[INSTRUCTIONS TO FOLLOW]: Your copy should hold exactly the lines from the one containing "html: <span>Multiple Handle" through the last line of the entries, and no pictures.

[RECORDS SUPPLIED]:
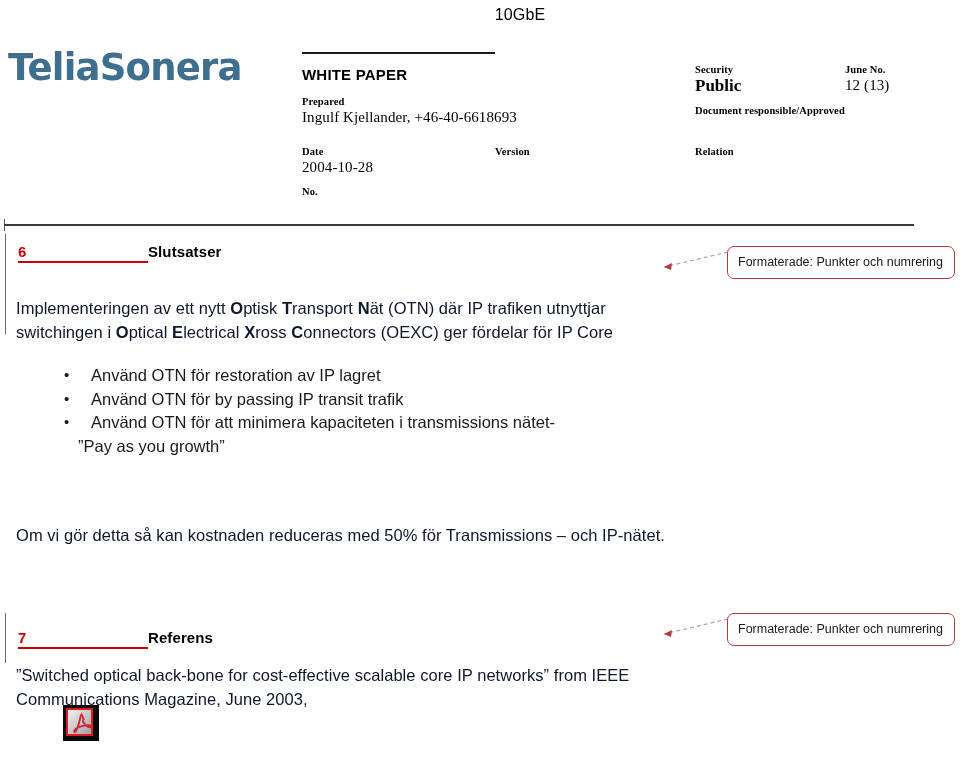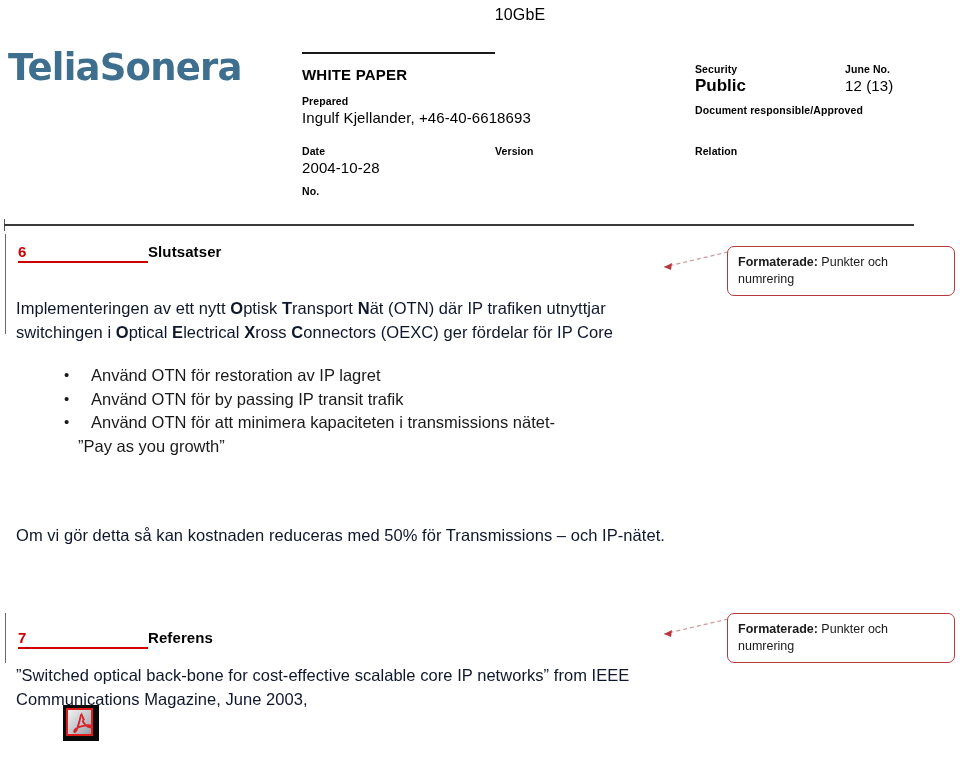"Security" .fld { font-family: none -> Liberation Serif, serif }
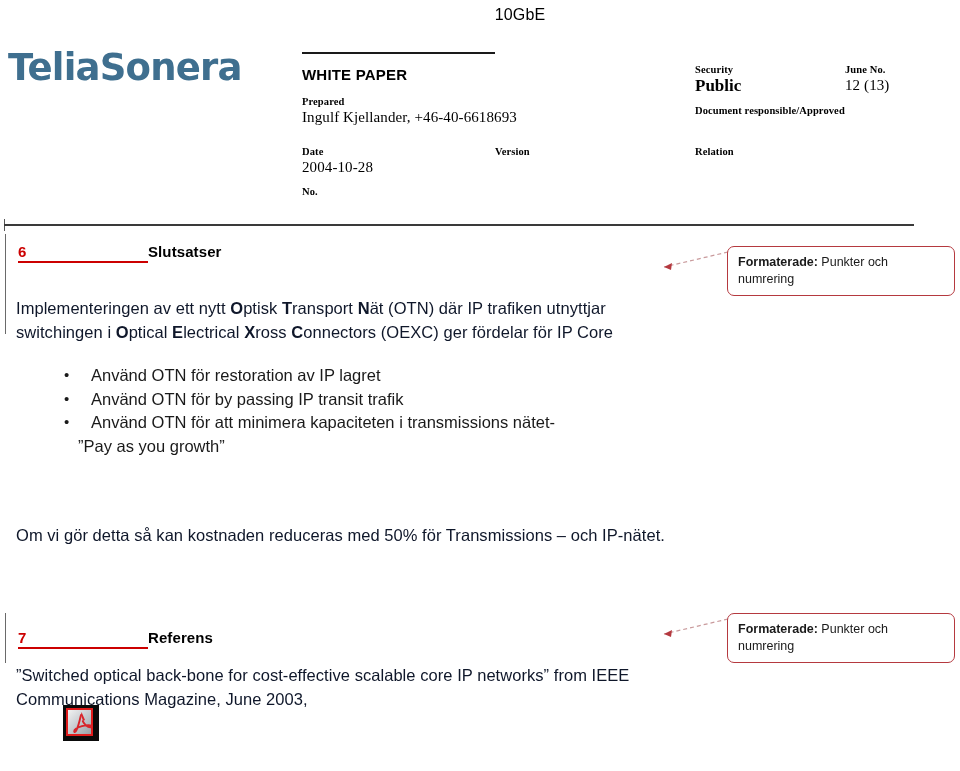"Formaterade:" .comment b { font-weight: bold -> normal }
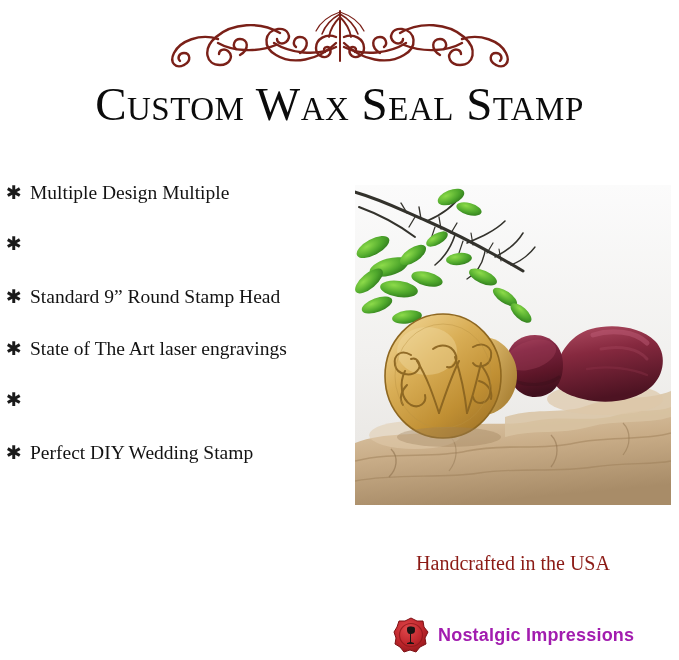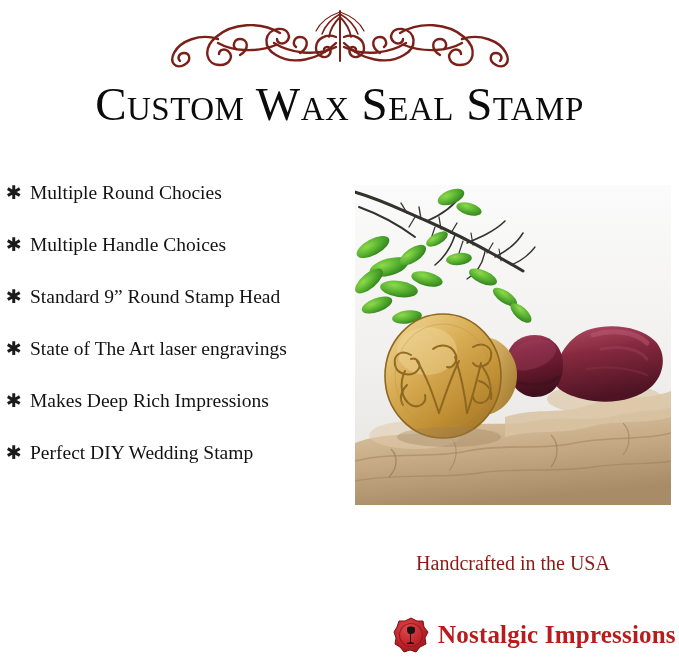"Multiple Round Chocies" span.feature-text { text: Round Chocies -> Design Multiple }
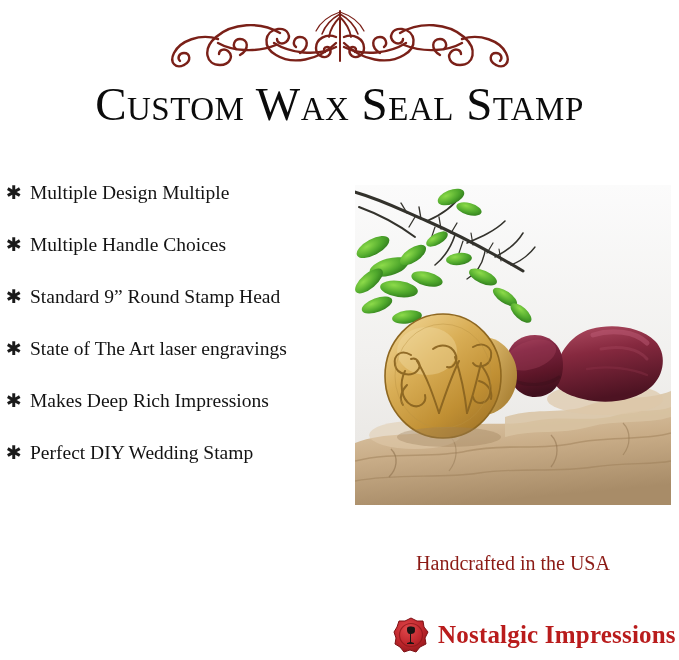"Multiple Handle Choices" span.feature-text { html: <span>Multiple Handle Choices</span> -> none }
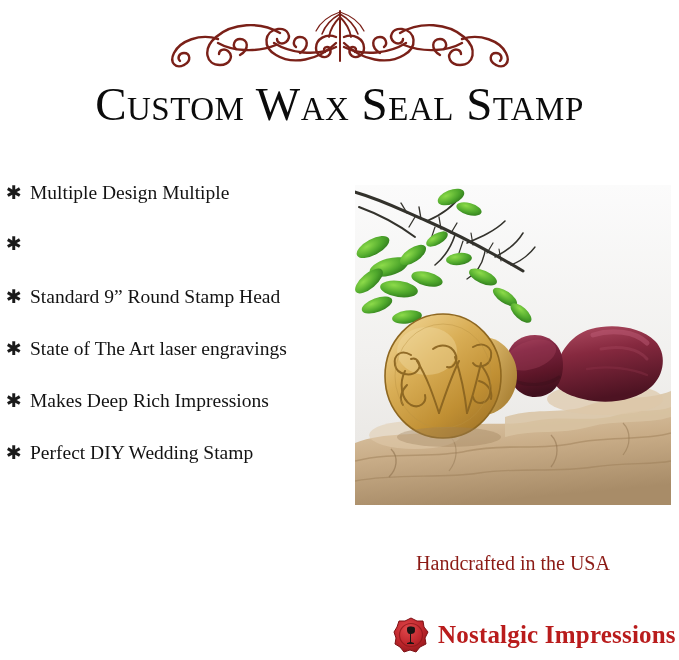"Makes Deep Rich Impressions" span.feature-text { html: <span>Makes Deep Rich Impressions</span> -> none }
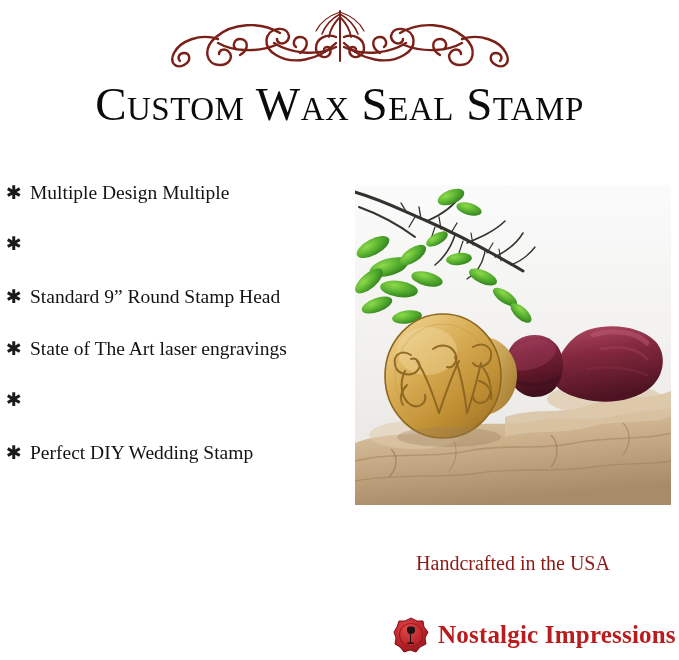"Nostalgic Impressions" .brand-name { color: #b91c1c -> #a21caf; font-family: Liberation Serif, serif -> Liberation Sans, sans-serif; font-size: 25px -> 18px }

[REPLY]:
"Multiple Handle Choices" span.feature-text { html: <span>Multiple Handle Choices</span> -> none }
"Makes Deep Rich Impressions" span.feature-text { html: <span>Makes Deep Rich Impressions</span> -> none }
"Nostalgic Impressions" .brand-name { color: #b91c1c -> #a21caf; font-family: Liberation Serif, serif -> Liberation Sans, sans-serif; font-size: 25px -> 18px }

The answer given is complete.